-- Exercise aim --
Note each line of the entries that includes "mortality". Then copy those lines.

[Modification records]
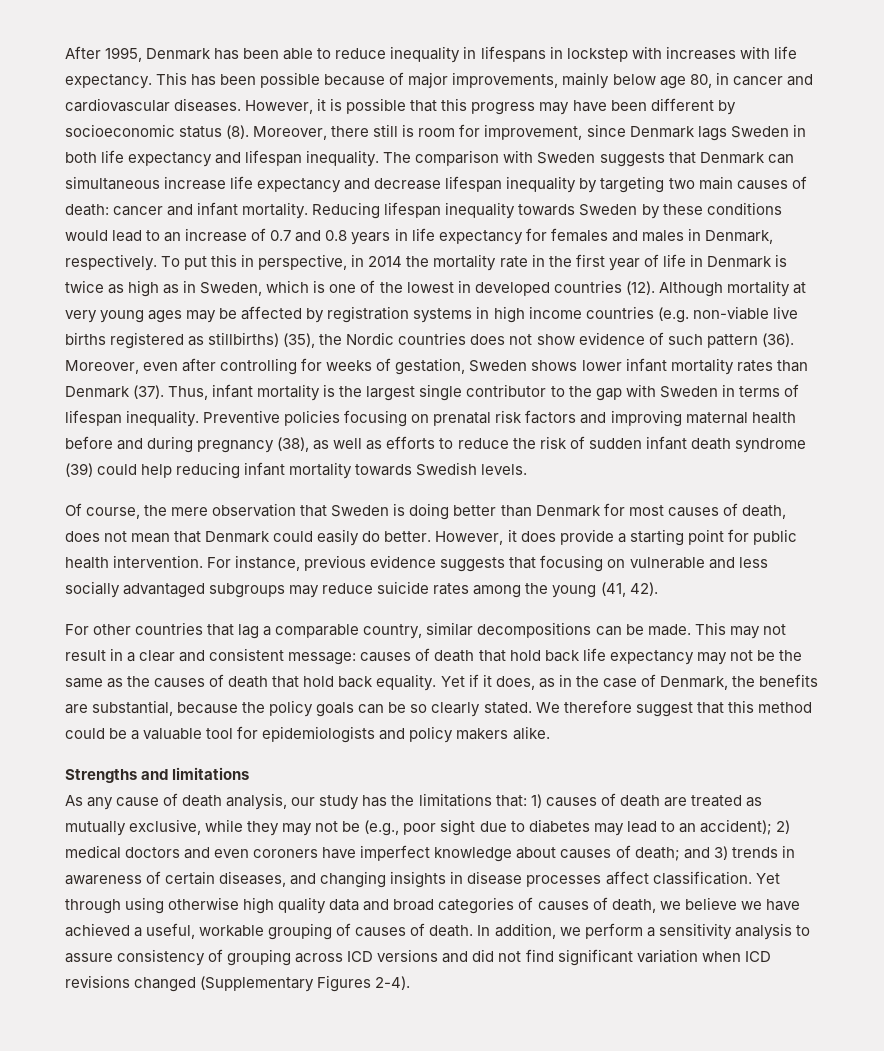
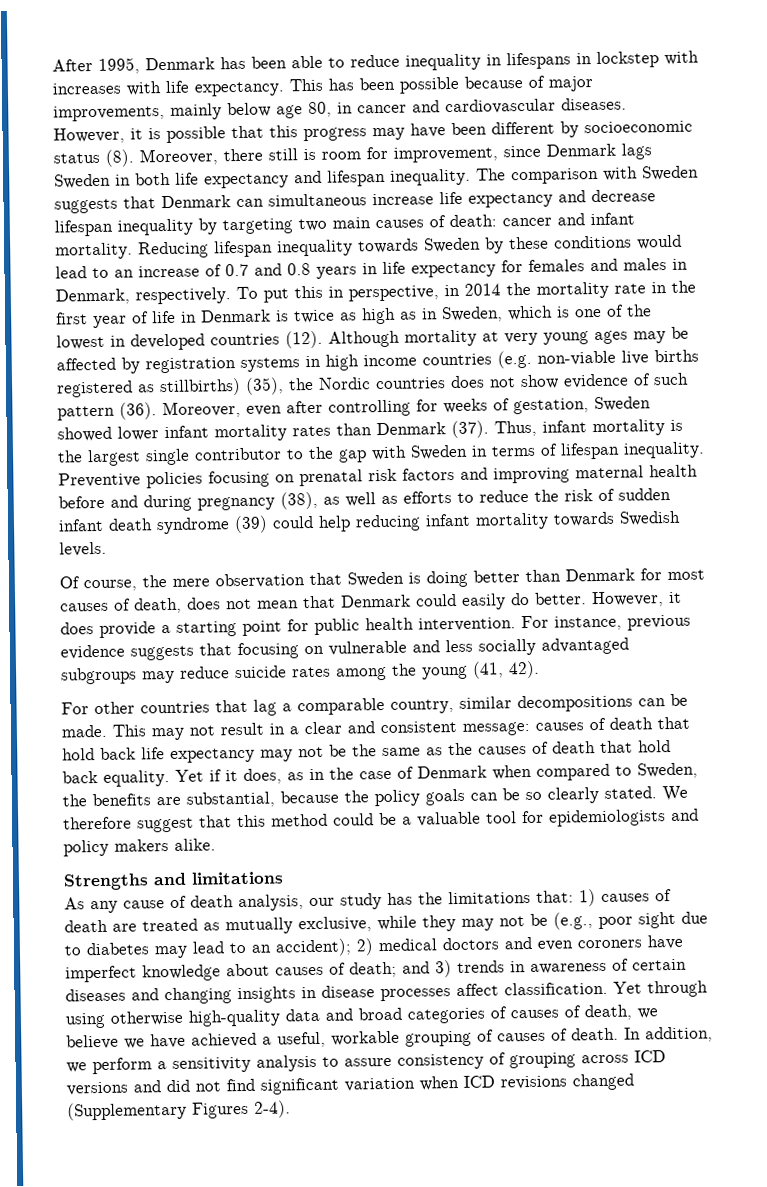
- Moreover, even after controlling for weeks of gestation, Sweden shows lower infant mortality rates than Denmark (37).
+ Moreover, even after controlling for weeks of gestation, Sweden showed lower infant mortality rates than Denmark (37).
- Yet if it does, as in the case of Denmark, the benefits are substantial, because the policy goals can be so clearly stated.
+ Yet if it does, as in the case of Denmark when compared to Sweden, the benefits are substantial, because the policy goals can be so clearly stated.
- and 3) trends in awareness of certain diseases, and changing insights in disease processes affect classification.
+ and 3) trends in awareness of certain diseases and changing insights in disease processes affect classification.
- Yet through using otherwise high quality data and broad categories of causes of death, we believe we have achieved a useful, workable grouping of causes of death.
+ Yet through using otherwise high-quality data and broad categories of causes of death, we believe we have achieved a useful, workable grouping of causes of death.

--

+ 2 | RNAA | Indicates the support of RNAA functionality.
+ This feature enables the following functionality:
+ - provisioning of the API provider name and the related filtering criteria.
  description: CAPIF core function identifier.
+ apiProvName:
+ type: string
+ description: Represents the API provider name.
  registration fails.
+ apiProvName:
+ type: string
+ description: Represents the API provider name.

-- Reply --
- Moreover, even after controlling for weeks of gestation, Sweden shows lower infant mortality rates than Denmark (37).
+ Moreover, even after controlling for weeks of gestation, Sweden showed lower infant mortality rates than Denmark (37).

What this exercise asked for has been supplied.